» **TASK INSTRUCTIONS**:
Within this material, find every line where the string "информации" appears, and copy it out.

» **STUDY MATERIAL**:
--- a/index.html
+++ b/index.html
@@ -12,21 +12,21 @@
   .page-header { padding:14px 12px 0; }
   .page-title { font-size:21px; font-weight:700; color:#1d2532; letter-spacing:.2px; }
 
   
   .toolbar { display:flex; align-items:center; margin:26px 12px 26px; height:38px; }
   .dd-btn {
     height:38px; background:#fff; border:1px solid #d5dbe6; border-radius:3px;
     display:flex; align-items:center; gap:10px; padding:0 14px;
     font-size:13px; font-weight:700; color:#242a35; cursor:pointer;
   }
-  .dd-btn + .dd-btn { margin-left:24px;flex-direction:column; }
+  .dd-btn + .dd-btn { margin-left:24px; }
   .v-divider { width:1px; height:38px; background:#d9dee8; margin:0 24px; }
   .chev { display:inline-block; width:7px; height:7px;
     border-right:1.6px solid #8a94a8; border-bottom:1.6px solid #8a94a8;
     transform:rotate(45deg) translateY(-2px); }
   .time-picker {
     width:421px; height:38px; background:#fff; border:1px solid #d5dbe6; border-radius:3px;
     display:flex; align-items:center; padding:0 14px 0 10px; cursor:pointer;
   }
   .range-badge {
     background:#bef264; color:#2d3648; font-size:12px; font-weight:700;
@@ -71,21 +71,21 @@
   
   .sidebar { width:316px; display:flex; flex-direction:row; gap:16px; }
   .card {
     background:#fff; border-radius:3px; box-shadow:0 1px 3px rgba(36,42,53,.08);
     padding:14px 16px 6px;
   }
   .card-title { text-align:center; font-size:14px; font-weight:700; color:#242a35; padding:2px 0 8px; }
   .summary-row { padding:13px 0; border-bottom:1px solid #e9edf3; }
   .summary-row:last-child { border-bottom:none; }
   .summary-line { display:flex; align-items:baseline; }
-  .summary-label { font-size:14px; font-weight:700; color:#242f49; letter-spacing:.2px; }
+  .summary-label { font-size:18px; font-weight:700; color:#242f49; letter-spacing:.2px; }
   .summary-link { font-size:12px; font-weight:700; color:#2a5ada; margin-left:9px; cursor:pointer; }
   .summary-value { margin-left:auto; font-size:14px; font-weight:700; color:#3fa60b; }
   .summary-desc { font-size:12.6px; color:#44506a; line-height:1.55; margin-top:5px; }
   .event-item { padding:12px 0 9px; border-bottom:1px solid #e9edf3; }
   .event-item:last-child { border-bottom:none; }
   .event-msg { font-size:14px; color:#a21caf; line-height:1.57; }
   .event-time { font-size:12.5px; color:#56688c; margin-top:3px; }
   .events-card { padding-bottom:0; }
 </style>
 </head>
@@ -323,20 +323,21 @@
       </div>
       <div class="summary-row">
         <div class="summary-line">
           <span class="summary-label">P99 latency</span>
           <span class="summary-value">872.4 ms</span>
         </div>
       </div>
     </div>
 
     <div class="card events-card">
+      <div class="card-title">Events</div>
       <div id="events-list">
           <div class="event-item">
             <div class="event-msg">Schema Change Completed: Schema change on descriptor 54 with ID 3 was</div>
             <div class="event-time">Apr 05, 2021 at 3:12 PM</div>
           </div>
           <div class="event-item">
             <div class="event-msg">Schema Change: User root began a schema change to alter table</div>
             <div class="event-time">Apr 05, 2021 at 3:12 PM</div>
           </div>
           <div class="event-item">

...

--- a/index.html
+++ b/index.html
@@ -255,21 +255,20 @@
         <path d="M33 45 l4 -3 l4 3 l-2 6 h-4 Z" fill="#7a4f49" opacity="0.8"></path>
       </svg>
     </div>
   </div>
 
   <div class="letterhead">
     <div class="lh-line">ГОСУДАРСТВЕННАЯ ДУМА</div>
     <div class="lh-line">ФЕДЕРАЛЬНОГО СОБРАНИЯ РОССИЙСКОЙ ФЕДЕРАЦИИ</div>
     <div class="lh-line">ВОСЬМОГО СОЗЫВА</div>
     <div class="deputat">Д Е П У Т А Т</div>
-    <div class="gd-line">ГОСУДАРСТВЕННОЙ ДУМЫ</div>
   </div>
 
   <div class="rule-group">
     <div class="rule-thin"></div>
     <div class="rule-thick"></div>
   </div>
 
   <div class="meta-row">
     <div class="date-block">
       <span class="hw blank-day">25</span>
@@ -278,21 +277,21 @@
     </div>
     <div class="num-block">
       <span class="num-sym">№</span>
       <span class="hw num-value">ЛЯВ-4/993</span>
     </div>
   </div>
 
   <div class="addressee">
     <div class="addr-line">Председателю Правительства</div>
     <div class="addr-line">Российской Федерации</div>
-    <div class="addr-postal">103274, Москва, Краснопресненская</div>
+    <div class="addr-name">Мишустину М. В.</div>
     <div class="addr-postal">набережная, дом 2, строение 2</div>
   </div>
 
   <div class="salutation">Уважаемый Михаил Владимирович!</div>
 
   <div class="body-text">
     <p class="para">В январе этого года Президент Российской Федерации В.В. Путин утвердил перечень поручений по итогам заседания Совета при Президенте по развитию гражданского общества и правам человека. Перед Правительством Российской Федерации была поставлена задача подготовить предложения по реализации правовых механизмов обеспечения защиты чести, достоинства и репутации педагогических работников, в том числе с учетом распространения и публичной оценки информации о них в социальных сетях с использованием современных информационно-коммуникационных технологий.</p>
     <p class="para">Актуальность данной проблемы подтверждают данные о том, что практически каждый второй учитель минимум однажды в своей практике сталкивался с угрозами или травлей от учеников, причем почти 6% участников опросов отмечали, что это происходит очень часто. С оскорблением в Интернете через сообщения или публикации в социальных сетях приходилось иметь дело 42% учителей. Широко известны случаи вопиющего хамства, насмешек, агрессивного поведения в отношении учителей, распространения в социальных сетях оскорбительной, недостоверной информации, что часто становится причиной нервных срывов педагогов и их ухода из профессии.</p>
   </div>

...

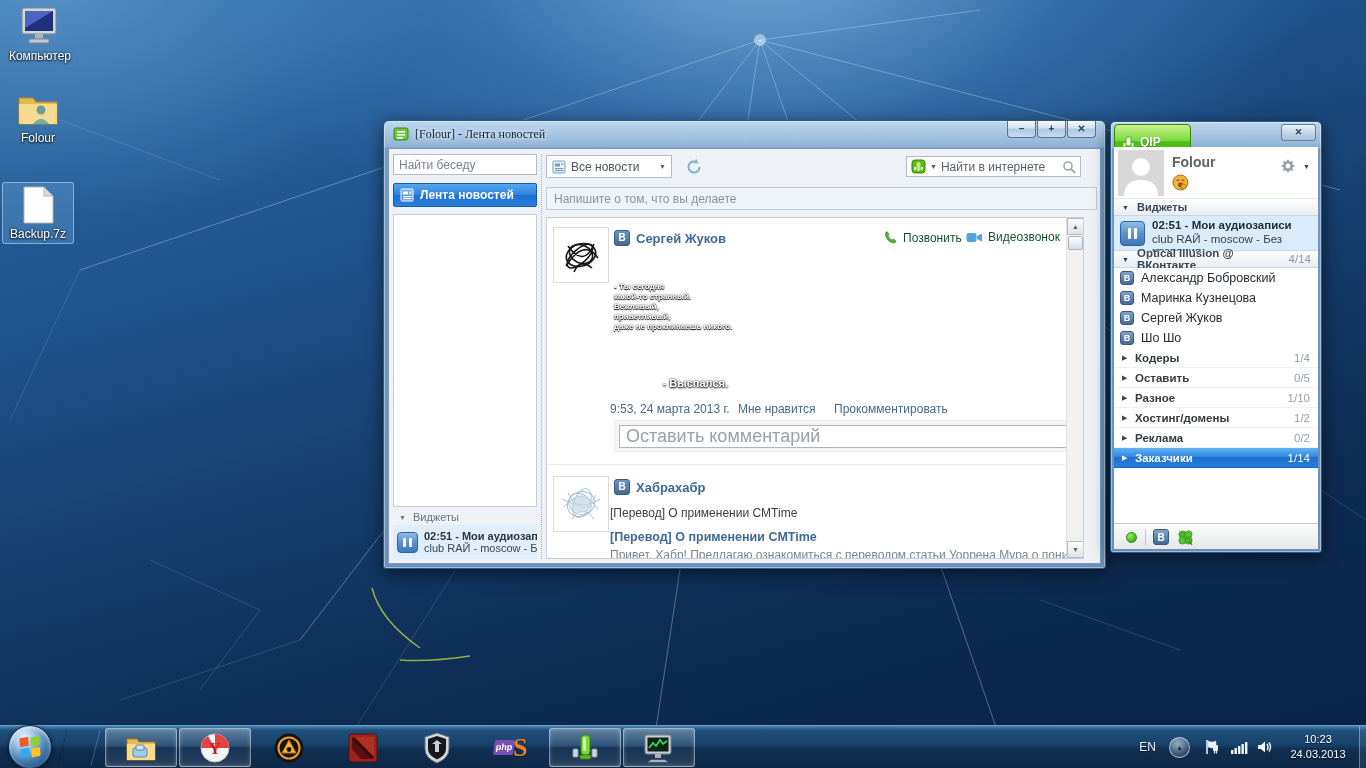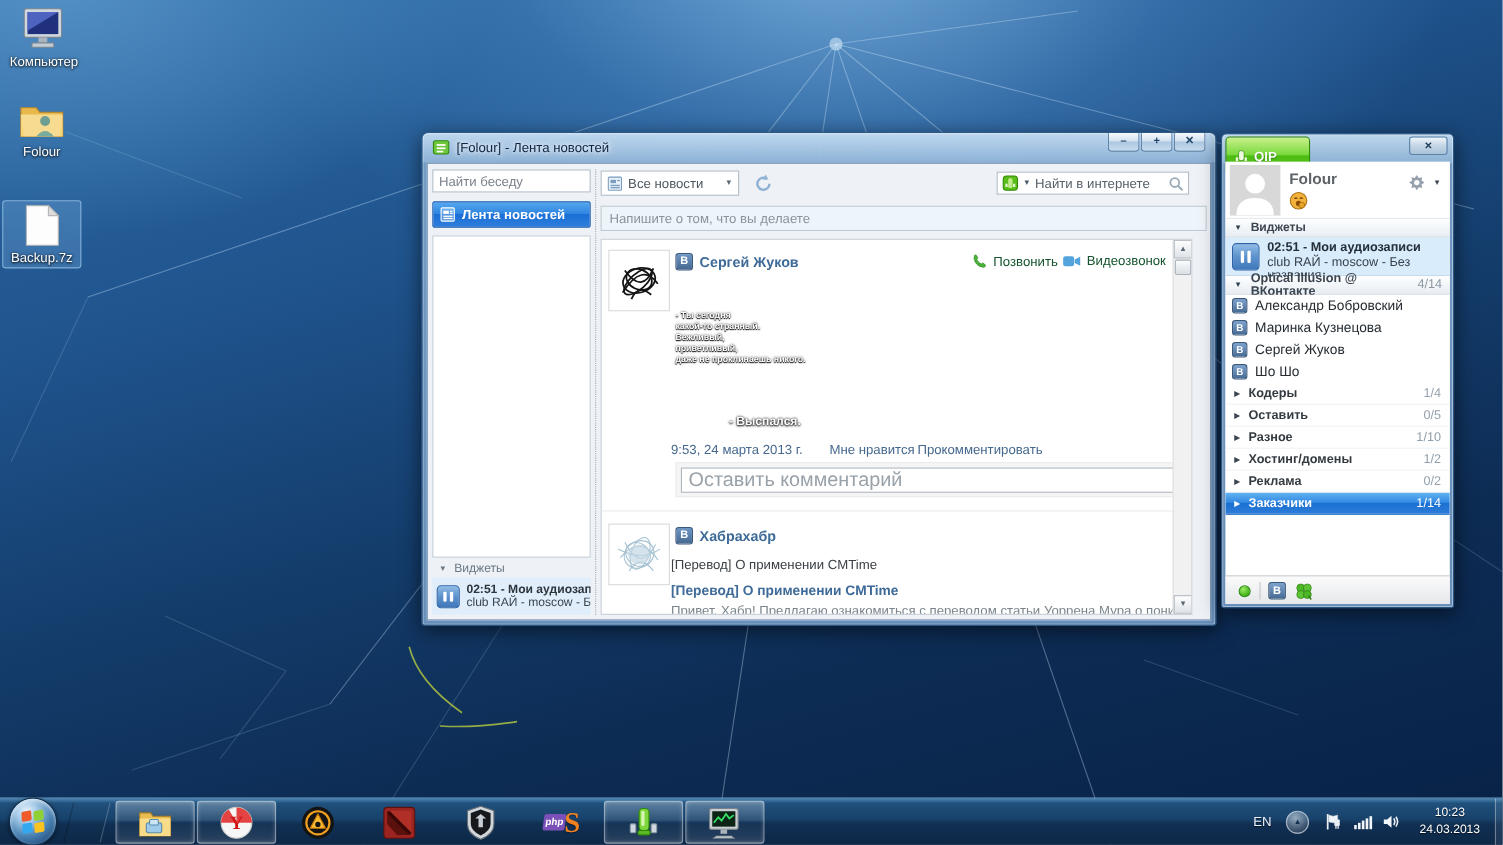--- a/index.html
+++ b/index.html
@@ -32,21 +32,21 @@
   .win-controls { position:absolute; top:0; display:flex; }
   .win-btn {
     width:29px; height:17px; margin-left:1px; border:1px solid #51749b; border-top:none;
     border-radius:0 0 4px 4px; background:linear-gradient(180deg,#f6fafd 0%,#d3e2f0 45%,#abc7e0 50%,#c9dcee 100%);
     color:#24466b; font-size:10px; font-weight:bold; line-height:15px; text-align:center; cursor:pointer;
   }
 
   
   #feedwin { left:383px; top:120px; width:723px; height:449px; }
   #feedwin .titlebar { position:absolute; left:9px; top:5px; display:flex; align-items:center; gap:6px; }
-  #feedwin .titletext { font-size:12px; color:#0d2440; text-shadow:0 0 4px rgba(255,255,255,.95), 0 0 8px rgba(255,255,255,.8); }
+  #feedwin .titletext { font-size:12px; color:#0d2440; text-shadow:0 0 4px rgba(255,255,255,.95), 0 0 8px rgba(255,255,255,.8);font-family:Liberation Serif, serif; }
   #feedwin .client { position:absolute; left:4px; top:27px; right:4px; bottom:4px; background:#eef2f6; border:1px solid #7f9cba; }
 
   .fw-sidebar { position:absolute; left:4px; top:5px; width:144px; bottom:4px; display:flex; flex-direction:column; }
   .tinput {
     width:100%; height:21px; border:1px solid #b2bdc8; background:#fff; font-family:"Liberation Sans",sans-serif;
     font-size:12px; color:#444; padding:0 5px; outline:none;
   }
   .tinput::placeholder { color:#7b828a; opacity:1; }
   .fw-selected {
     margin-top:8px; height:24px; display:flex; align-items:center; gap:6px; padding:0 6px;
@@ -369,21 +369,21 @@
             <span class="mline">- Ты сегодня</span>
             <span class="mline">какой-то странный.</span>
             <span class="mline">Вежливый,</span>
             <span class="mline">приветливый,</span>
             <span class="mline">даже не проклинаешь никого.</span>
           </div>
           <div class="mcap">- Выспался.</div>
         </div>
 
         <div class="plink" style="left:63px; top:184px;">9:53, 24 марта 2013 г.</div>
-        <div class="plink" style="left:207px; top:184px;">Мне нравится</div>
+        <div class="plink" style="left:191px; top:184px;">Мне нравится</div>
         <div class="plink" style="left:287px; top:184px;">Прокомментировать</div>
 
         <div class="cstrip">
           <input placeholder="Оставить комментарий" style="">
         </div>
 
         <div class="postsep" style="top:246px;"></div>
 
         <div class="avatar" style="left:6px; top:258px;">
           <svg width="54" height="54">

» **RESPONSE**:
     <p class="para">В январе этого года Президент Российской Федерации В.В. Путин утвердил перечень поручений по итогам заседания Совета при Президенте по развитию гражданского общества и правам человека. Перед Правительством Российской Федерации была поставлена задача подготовить предложения по реализации правовых механизмов обеспечения защиты чести, достоинства и репутации педагогических работников, в том числе с учетом распространения и публичной оценки информации о них в социальных сетях с использованием современных информационно-коммуникационных технологий.</p>
     <p class="para">Актуальность данной проблемы подтверждают данные о том, что практически каждый второй учитель минимум однажды в своей практике сталкивался с угрозами или травлей от учеников, причем почти 6% участников опросов отмечали, что это происходит очень часто. С оскорблением в Интернете через сообщения или публикации в социальных сетях приходилось иметь дело 42% учителей. Широко известны случаи вопиющего хамства, насмешек, агрессивного поведения в отношении учителей, распространения в социальных сетях оскорбительной, недостоверной информации, что часто становится причиной нервных срывов педагогов и их ухода из профессии.</p>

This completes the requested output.